#### Your instructions:
What you write must match, character for character, the lines from the one with "R-CNN, Object ->" down to the one with "align-items: flex-end ->" in the listing below, minus its pictures.

***** Data listing

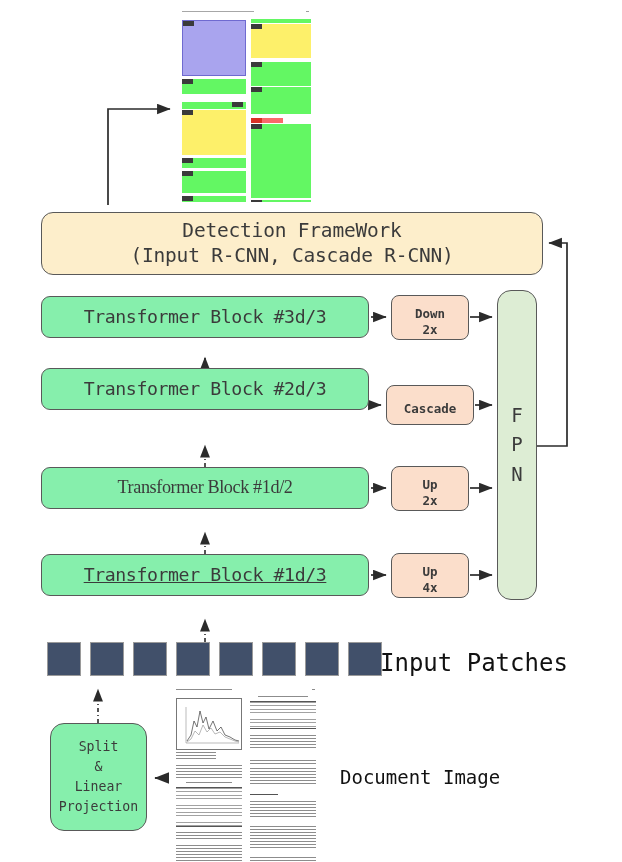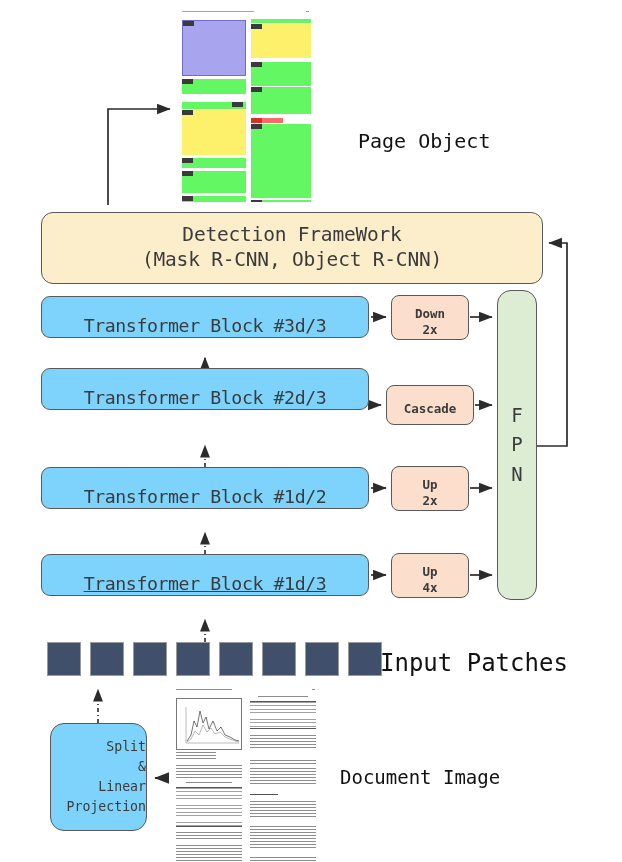"Page Object" div { html: <div>Page Object</div> -> none }
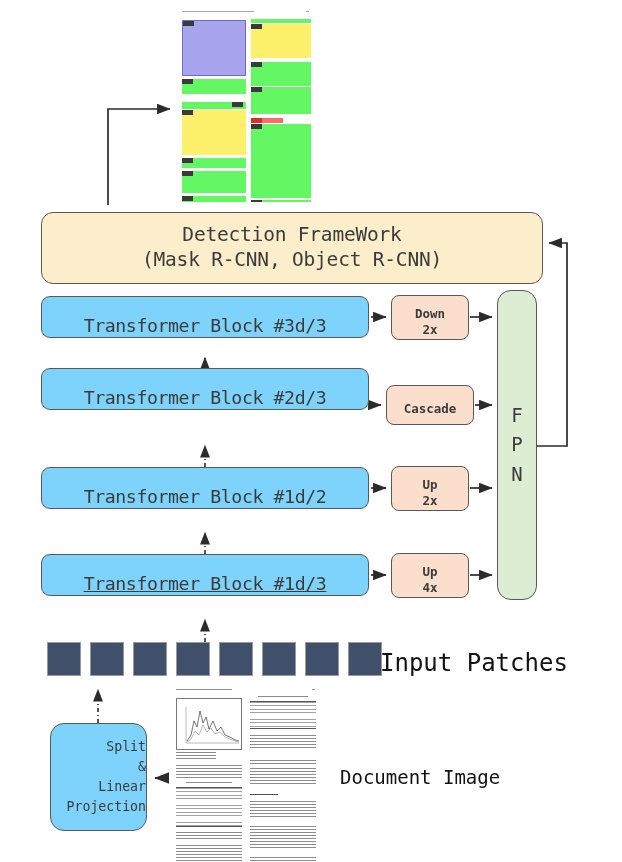"Detection FrameWork" #detection-framework { height: 72px -> 63px }
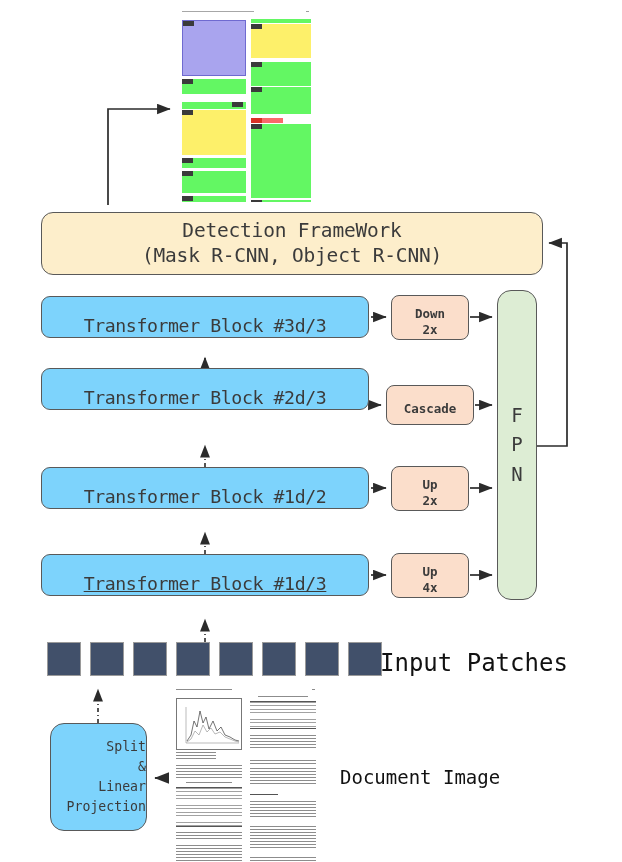"(Mask R-CNN, Object R-CNN)" span.line2 { text: Mask R-CNN, Object -> Input R-CNN, Cascade }
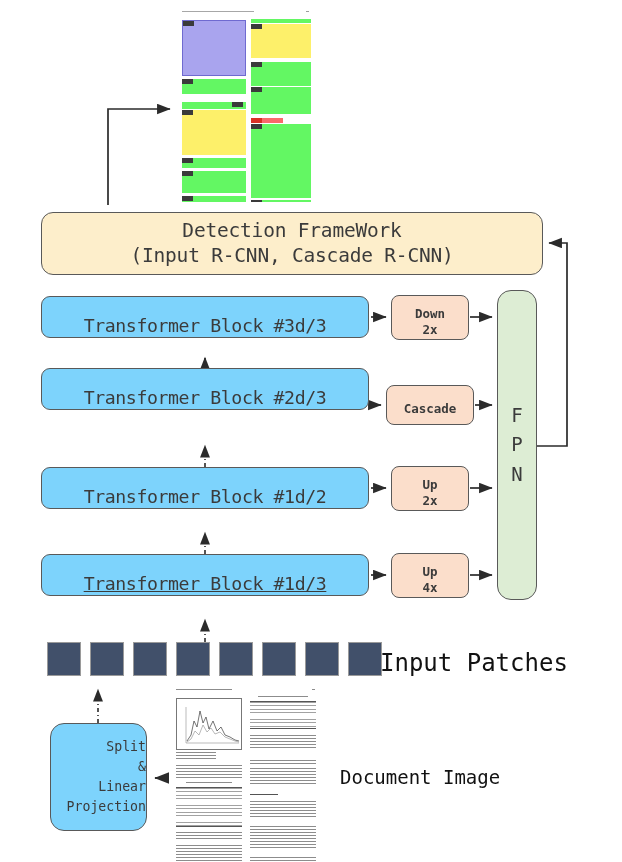"Transformer Block #3d/3" .node.blue { align-items: flex-end -> none; background: #7dd3fc -> #86efac }
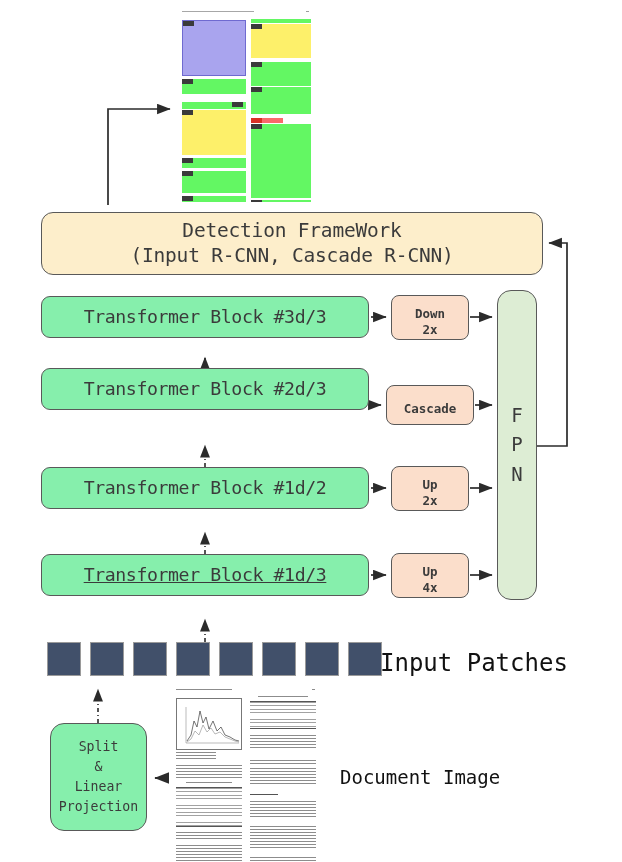"Transformer Block #1d/2" #tb-1d2 { font-family: none -> Liberation Serif, serif }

**********

#### Your response:
"(Mask R-CNN, Object R-CNN)" span.line2 { text: Mask R-CNN, Object -> Input R-CNN, Cascade }
"Transformer Block #3d/3" .node.blue { align-items: flex-end -> none; background: #7dd3fc -> #86efac }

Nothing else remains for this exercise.